***** Data shown *****

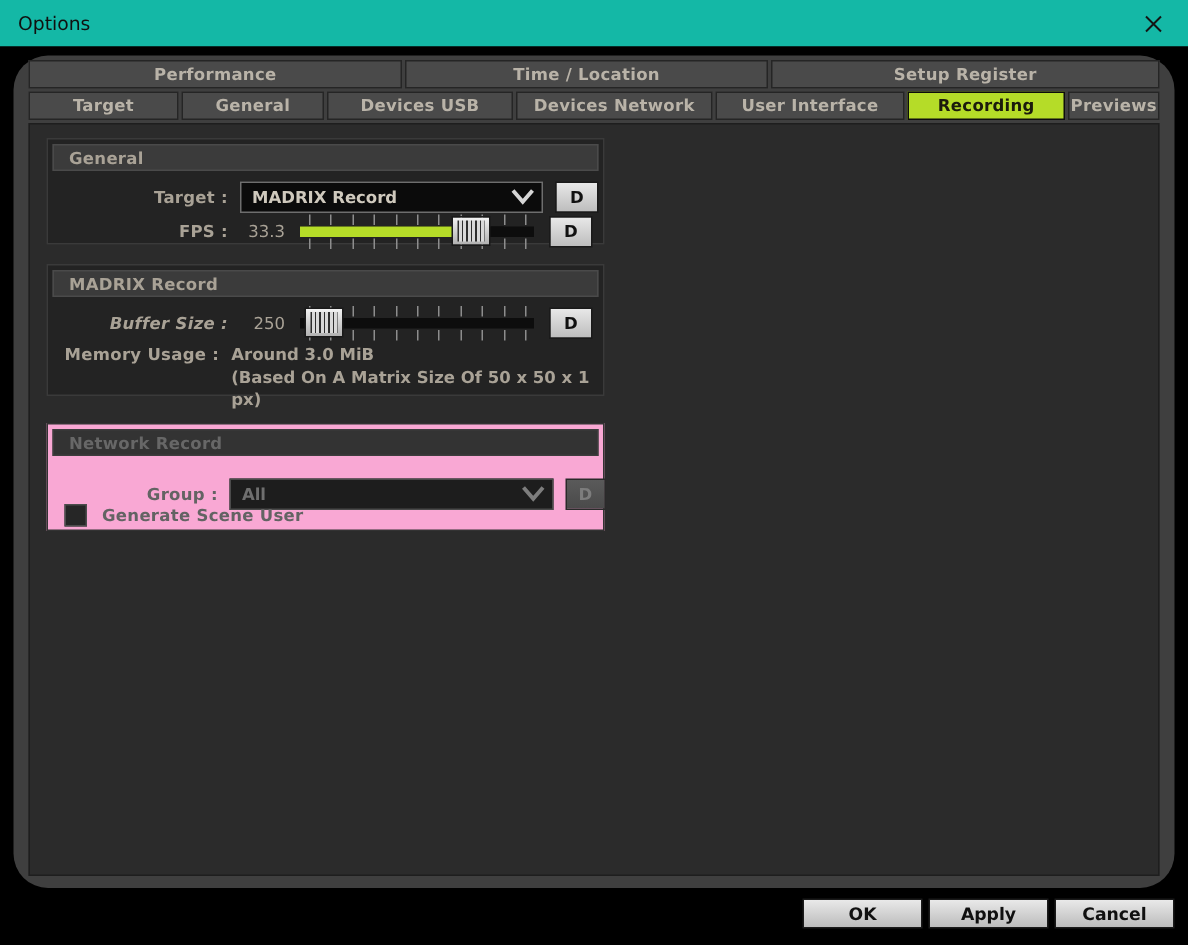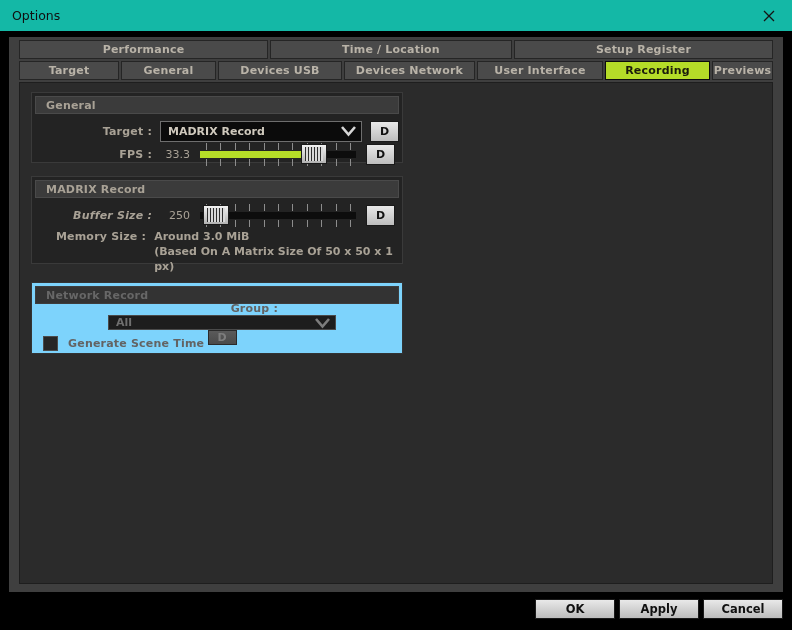--- a/index.html
+++ b/index.html
@@ -36,6 +36,7 @@
   #pane {
     position: absolute; left: 9px; top: 6px; width: 774px; height: 555px;
     background: #3f3f3f;
+    border-radius: 23px;
   }
 
   

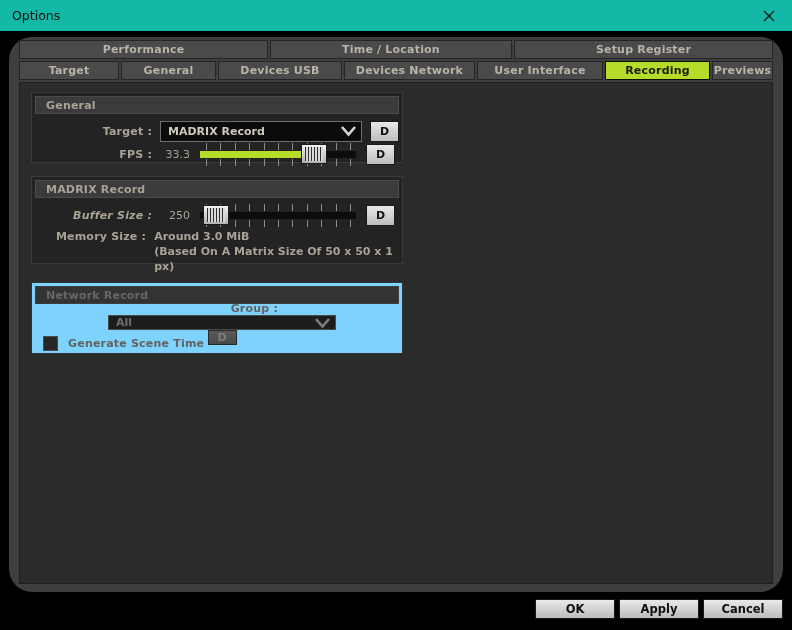--- a/index.html
+++ b/index.html
@@ -341,7 +341,7 @@
         </div>
 
         <div class="row" style="left:0; top:52px; width:372px; height:32px; align-items:flex-start;">
-          <div class="lbl" style="width:120px; padding-top:1px;">Memory Size :</div>
+          <div class="lbl" style="width:120px; padding-top:1px;">Memory Usage :</div>
           <div style="margin-left:8px;">
             <div class="memtext">Around 3.0 MiB</div>
             <div class="memtext">(Based On A Matrix Size Of 50 x 50 x 1 px)</div>

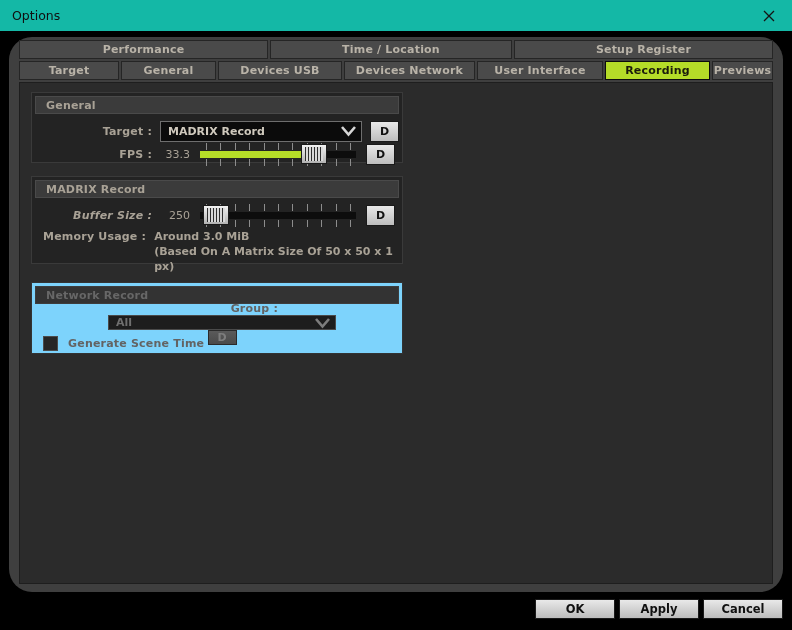--- a/index.html
+++ b/index.html
@@ -88,7 +88,7 @@
     color: #a9a296;
     letter-spacing: .2px;
   }
-  .group.disabled { background: #7dd3fc; border-color: #333; }
+  .group.disabled { background: #f9a8d4; border-color: #333; }
   .group.disabled .group-header { background: #333333; border-color: #3d3d3d; }
   .group.disabled .group-header span { color: #676767; }
 

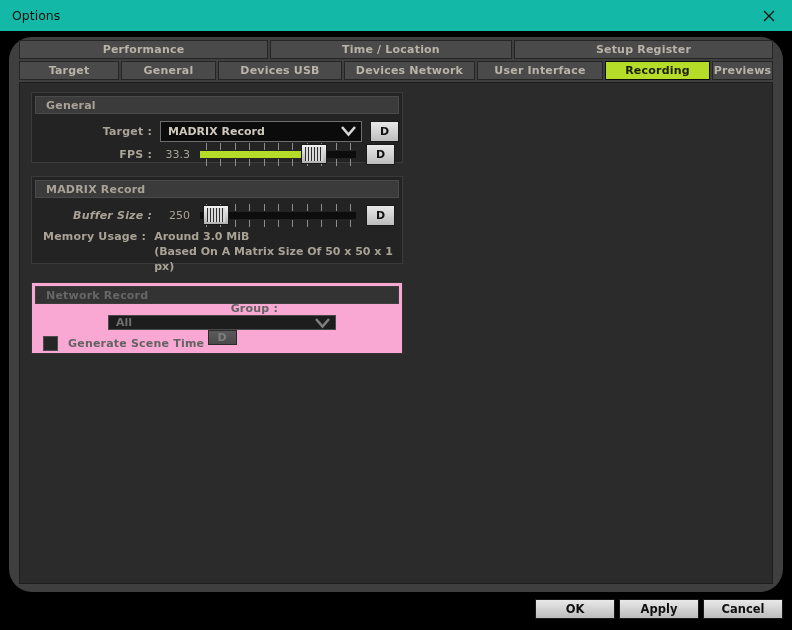--- a/index.html
+++ b/index.html
@@ -354,7 +354,7 @@
           <span>Network Record</span>
         </div>
 
-        <div class="row" style="left:0; top:19px; width:372px; height:24px;flex-direction:column;">
+        <div class="row" style="left:0; top:34px; width:372px; height:24px;">
           <div class="lbl disabled" style="width:120px;">Group :</div>
           <div class="combo disabled" style="margin-left:8px; width:228px;">
             <div class="ctext">All</div>

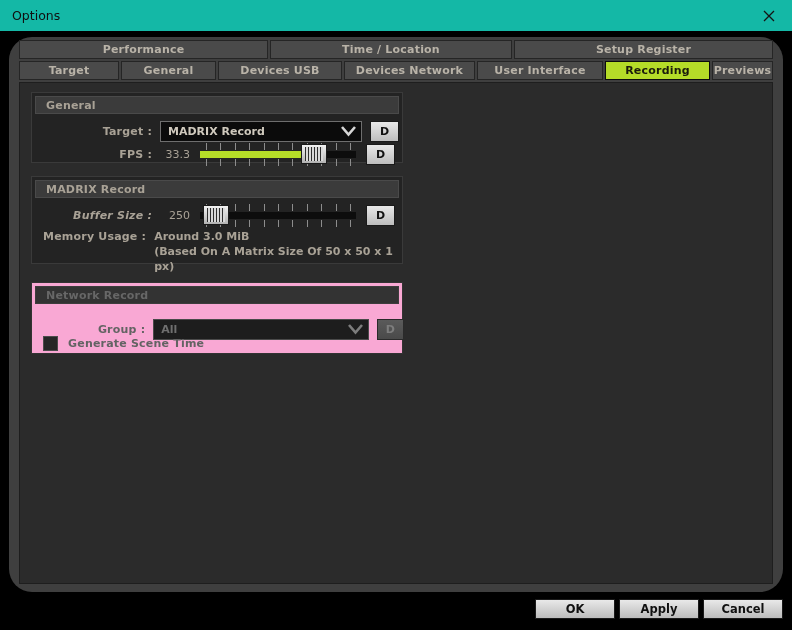--- a/index.html
+++ b/index.html
@@ -369,7 +369,7 @@
 
         <div class="row" style="left:0; top:50px; width:372px; height:20px;">
           <div class="chk disabled" style="margin-left:11px;"></div>
-          <div class="lbl disabled" style="margin-left:10px; text-align:left;">Generate Scene Time</div>
+          <div class="lbl disabled" style="margin-left:10px; text-align:left;">Generate Scene User</div>
         </div>
       </div>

*****

■ **Problem statement**:
Search the material for the word "header" and copy each line where it occurs.

■ **Reply**:
   .group.disabled .group-header { background: #333333; border-color: #3d3d3d; }
   .group.disabled .group-header span { color: #676767; }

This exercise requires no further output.